Among the entries, find the lines with the string "visit" and report them.

[Records to process]

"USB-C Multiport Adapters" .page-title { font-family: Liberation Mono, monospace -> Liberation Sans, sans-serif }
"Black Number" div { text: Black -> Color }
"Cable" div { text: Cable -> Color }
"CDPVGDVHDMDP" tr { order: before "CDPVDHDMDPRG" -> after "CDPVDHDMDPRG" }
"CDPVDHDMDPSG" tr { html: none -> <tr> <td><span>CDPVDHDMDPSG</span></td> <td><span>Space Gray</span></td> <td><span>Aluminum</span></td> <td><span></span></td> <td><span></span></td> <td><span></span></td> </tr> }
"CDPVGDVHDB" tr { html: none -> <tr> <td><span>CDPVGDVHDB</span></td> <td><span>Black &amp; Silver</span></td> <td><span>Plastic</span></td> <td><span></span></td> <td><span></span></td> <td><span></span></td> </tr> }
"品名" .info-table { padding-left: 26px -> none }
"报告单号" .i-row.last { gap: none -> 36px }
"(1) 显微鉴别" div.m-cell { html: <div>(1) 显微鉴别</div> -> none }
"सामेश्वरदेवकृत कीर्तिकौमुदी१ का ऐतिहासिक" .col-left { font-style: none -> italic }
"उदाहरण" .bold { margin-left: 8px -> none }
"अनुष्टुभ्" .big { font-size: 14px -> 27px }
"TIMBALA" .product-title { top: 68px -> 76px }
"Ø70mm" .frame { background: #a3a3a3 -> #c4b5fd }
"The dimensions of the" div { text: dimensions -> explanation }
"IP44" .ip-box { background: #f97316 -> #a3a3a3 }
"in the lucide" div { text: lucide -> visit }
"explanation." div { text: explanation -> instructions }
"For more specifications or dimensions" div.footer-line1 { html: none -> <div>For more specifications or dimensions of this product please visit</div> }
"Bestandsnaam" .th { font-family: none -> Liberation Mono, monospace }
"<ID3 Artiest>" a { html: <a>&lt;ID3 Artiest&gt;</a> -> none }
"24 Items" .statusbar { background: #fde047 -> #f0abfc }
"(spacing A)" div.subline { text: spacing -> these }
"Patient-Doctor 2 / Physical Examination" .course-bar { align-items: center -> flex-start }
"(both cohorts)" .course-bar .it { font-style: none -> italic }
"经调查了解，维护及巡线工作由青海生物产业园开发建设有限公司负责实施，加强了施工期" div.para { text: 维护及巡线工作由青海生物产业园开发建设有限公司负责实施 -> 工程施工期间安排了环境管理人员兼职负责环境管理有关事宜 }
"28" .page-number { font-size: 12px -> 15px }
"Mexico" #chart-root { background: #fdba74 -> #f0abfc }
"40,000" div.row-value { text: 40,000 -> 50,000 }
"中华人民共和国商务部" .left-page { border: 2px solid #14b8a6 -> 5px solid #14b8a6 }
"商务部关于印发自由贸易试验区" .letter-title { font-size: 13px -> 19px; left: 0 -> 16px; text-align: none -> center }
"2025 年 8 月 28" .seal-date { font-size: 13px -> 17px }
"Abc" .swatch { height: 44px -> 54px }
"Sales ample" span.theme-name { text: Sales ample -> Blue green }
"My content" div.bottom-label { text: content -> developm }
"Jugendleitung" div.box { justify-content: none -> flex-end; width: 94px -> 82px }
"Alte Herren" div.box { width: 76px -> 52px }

[/Records to process]

◆ Exercise answer:
"in the lucide" div { text: lucide -> visit }
"For more specifications or dimensions" div.footer-line1 { html: none -> <div>For more specifications or dimensions of this product please visit</div> }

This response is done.